Corri- Thanks so much for clarifying... your point is now crystal clear-- YAY!
Regarding bf treating me badly, especially comparing that to behavior toward animals: THIS IS SO INTERESTING!!! I had a feeling it would be, if I could ever understand you!
You're so right that if someone treats an animal badly, I wouldn't tolerate it, BUT when bf treated me badly I looked at it AS IF A SCARED ANIMAL WERE TREATING ME BADLY.
Do you follow that?
In fact, there was a cat that came up to my house years ago. I called him Bigfoot. Very wild. I first started feeding him by putting the food bowl down and pushing it toward him with a broom. After a while, he would rub his head on the broom before he ate. Then I started to sneak my hand down the handle of the broom until I could touch him. Can you guess how long it was from the time I first fed him until the day I first touched him? TWO YEARS! THAT, my dear, is patience.

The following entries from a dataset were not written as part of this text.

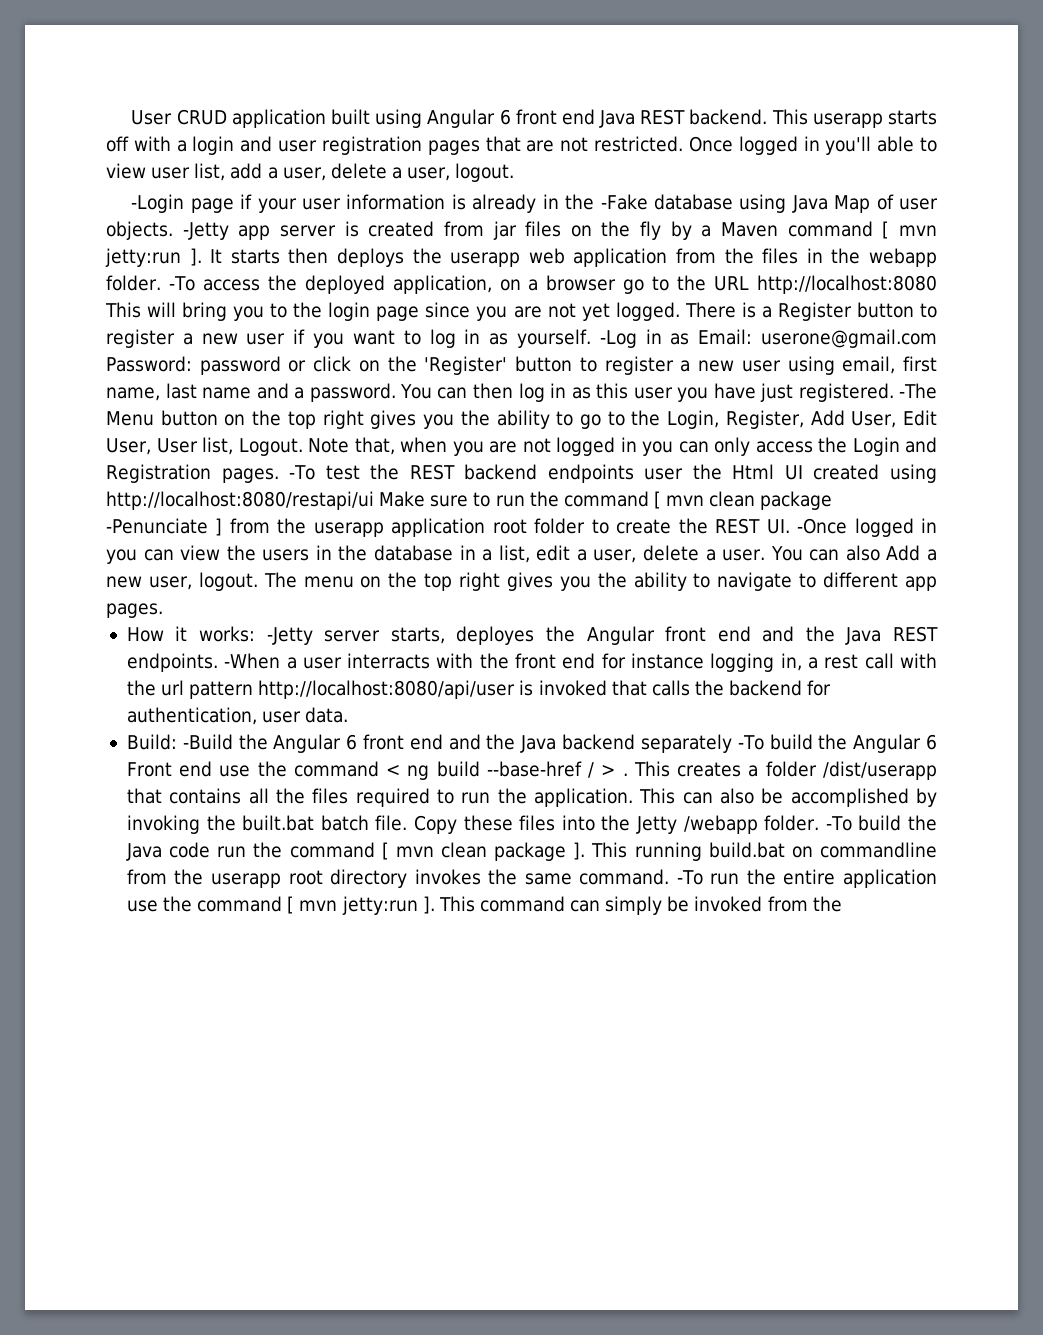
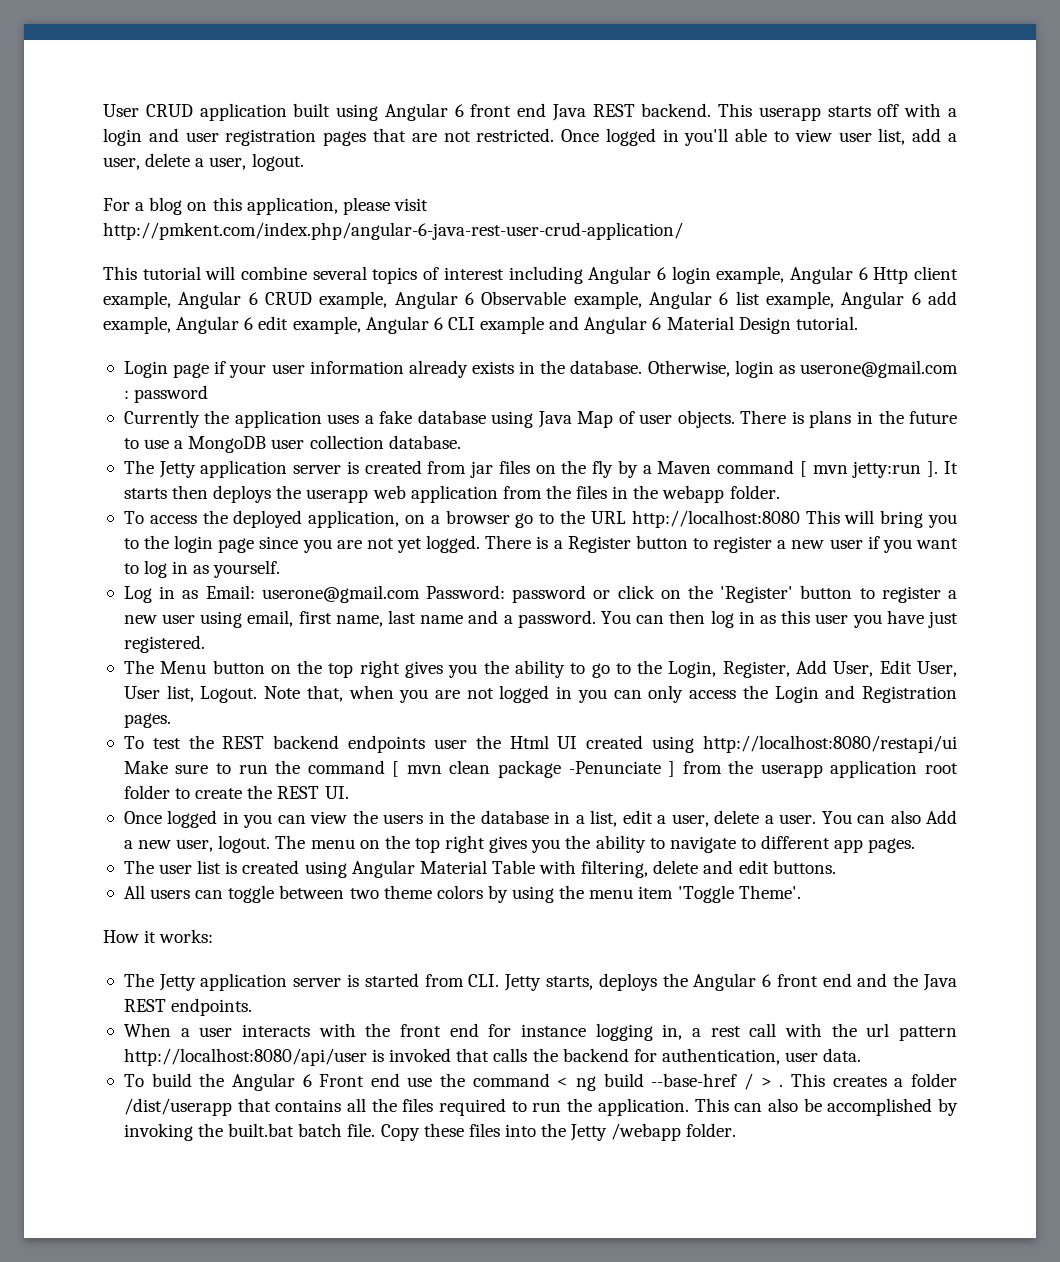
[131,194,185,213] -Login -> [103,197,428,215] [103,222,683,240] [103,266,958,284] [103,291,958,309] [103,316,858,334] [123,361,168,378] For a blog on this application, please visit http://pmkent.com/index.php/angular-6-java-rest-user-crud-application/ // This tutorial will combine several topics of interest including Angular 6 login example, Angular 6 Http client example, Angular 6 CRUD example, Angular 6 Observable example, Angular 6 list example, Angular 6 add example, Angular 6 edit example, Angular 6 CLI example and Angular 6 Material Design tutorial. // Login
[451,194,648,213] is already in the -Fake -> [408,360,958,378] [123,385,209,403] [123,410,413,428] already exists in the database. Otherwise, login as userone@gmail.com : password // Currently the application uses a fake
[182,222,271,240] -Jetty app -> [740,410,958,428] [123,435,461,453] [123,460,288,478] There is plans in the future to use a MongoDB user collection database. // The Jetty application
[168,276,195,291] -To -> [123,511,144,524] // To
[599,330,637,348] -Log -> [123,586,152,603] // Log
[899,383,938,399] -The -> [123,660,154,674] // The
[289,465,316,480] -To -> [123,736,144,749] // To
[797,518,848,534] -Once -> [123,811,162,824] // Once
[126,626,655,645] How it works: -Jetty server starts, deployes the Angular -> [123,860,836,878] [123,885,801,903] [103,929,214,943] [123,973,772,991] The user list is created using Angular Material Table with filtering, delete and edit buttons. // All users can toggle between two theme colors by using the menu item 'Toggle Theme'. // How it works: // The Jetty application server is started from CLI. Jetty starts, deploys the Angular 6
[224,653,281,669] -When -> [123,1023,171,1037] // When
[347,653,431,669] interracts -> [241,1024,310,1037] interacts
[126,734,764,753] Build: -Build the Angular 6 front end and the Java backend separately -To -> [123,1074,144,1087] To
[825,815,937,831] [125,842,937,861] [126,869,938,888] [126,896,842,915] -To build the Java code run the command [ mvn clean package ]. This running build.bat on commandline from the userapp root directory invokes the same command. -To run the entire application use the command [ mvn jetty:run ]. This command can simply be invoked from the -> (737, 1130) none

I had to catch him in a Havaheart trap to take him in to be neutered. When he went in that trap and it closed, I cried, because I knew he only went in there because he trusted me. He felt betrayed (or I imagined he did). The vet said Bigfoot was so banged up he could hardly locate his testicles! (Hmmm...)
Gradually over the next few years, it got to where he would come up on the patio to eat. I could pet him. Then he developed a large tumor and I had to lift him on the table to eat. But the first time I ever picked him up and held him in my lap was the day I had to take him in to the vet to be put to sleep. THE FIRST TIME... at that point it had been probably six years since I started to feed him.
Many times when I first started seeing bf, I thought of him as Bigfoot. I reminded myself that I have patience, that he was scared, that he didn't mean to hurt me (and I don't think he did).
Once after Bigfoot had been coming up on the patio to eat, I put food down and he swatted me and drew blood. I cried and cried... not because I was mad at him, but because he was still so scared that he could manage to see me as the enemy after all I had done for him. I felt sorry FOR HIM.
Does this sound like my relationship with bf...
OMIGOD: I just noticed BigFoot = bf.
Lil stares in astonishment at the computer screen.
Anyway, it was very important to me that that worn-out, snaggletoothed old kitty should live out his final days in UTTER safety and comfort and I saw to that. If I get to heaven (if there is a heaven) my care of that animal is my ticket there.
He is buried in my kitty graveyard around the roots of an ash tree along with nine or ten others. That tree fell down a few years ago and then new growth sprang up from the roots. It's now kind of a bushy tree, and I imagine that the leaves and bark are made from the molecules of all my cats. I look right at that tree during my early morning poetry breaks.